It’s very interesting how everyone seems to see ‘education’ as a university degree or similar as a means to springboard to success. The education needed to alleviate poverty is far more wide-reaching than a piece of paper.
Having grown up in severe poverty (Daughter of an alcoholic, single mother. Often no food in the house, etc), I was luckily born with a high IQ which gave me the chance to attend a grammar school. I received a good education but left with a clutch of mediocre GCSEs due to my chaotic home life (eventually taken into care due to neglect) and an attendance of less than 30%.
However, what grammar school gave me was the chance to see a different life. My middle-class peers were living lives that I never would have even countenanced had I attended the local secondary modern. In my 20s I returned to college and ended up in a very well-paid professional role.
People stay in poverty because they don’t know that anything different exists for the likes of them. Of course you know that there are people who have money and good jobs, but they’re for the ‘others’, not for you. Schools don’t have aspirations for kids from sink estates.
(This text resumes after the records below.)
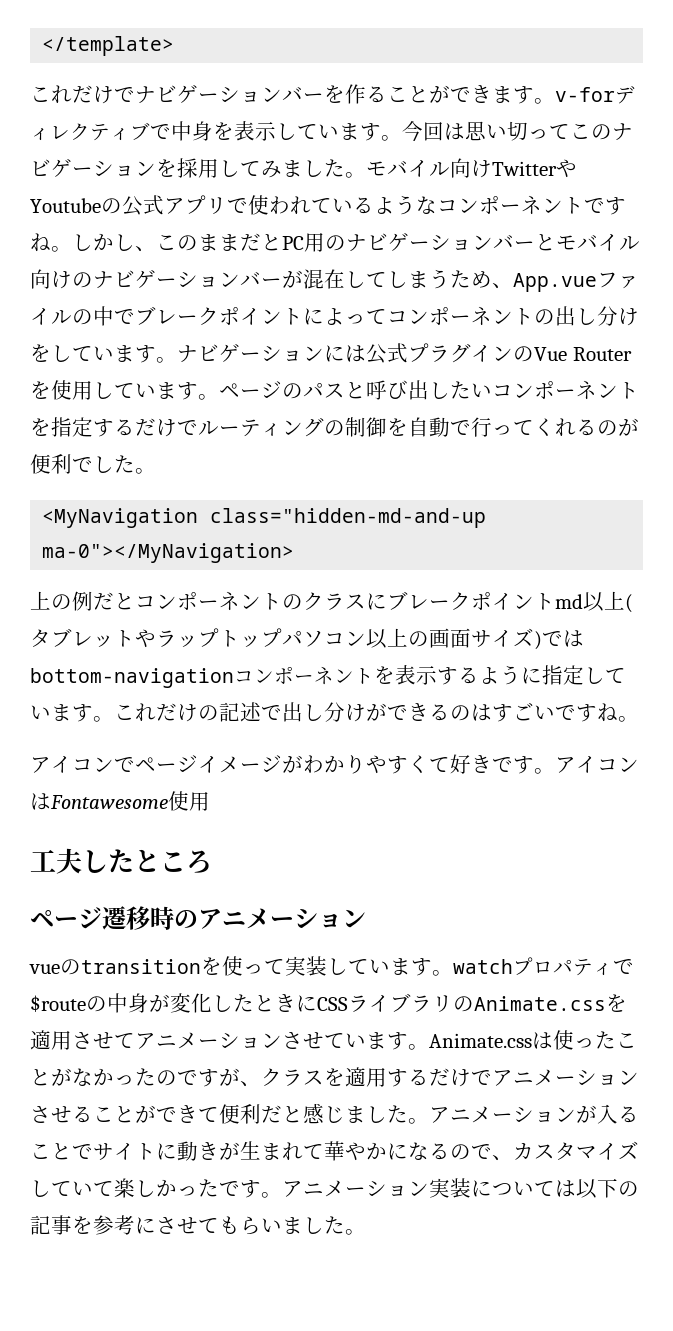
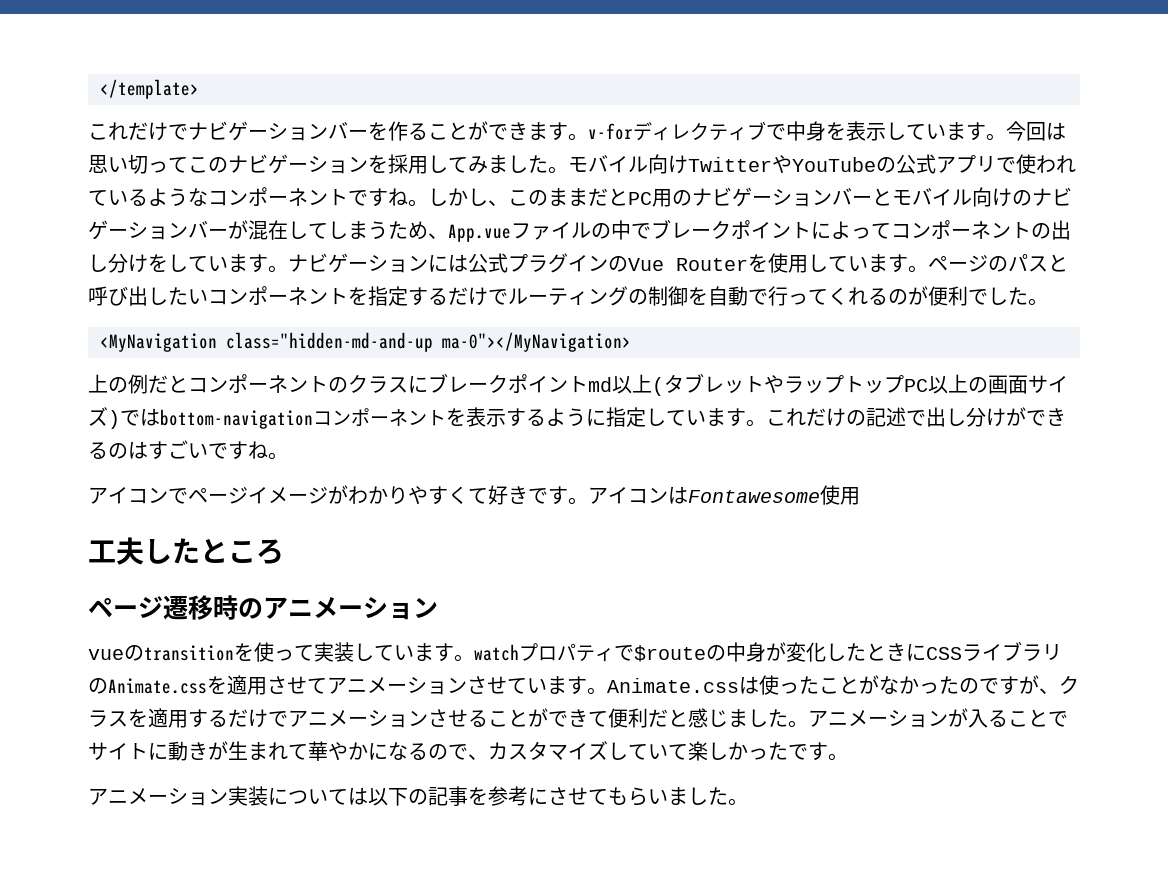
- モバイル向けTwitterやYoutubeの公式アプリで使われているようなコンポーネントですね。
+ モバイル向けTwitterやYouTubeの公式アプリで使われているようなコンポーネントですね。
- 上の例だとコンポーネントのクラスにブレークポイントmd以上(タブレットやラップトップパソコン以上の画面サイズ)ではbottom-navigationコンポーネントを表示するように指定しています。
+ 上の例だとコンポーネントのクラスにブレークポイントmd以上(タブレットやラップトップPC以上の画面サイズ)ではbottom-navigationコンポーネントを表示するように指定しています。
- アニメーションが入ることでサイトに動きが生まれて華やかになるので、カスタマイズしていて楽しかったです。アニメーション実装については以下の記事を参考にさせてもらいました。
+ アニメーションが入ることでサイトに動きが生まれて華やかになるので、カスタマイズしていて楽しかったです。
+ アニメーション実装については以下の記事を参考にさせてもらいました。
Parents often don’t even have aspirations for their own children because they share the same mindset. Their own lives are all they know. If their children end up in a job, even a minimum wage job, they’re doing well.
As an example, when DS was in school he decided that he wanted to do an apprenticeship rather than uni. He spoke to the careers advisor who arranged for him to interview for a level 2 Customers Services apprenticeship. DS told them that he wanted to do accountancy, and despite the fact that he had 11 high grade GCSEs including A* in maths, he was told that he was being unrealistic. We advised him to ignore the school careers ‘expert’ and follow his plan. He is now 27, a qualified accountant and owns a house. Without parental guidance he’d be working in a call centre.
Education needs to cover the soft skills - parenting, nutrition, finance, goals and aspirations, and probably a hundred more things. It’s not just about getting a diploma. It will take generations to change a collective mindset, and no government will ever tackle it because it would take too much investment and they wouldn’t be around to see the results.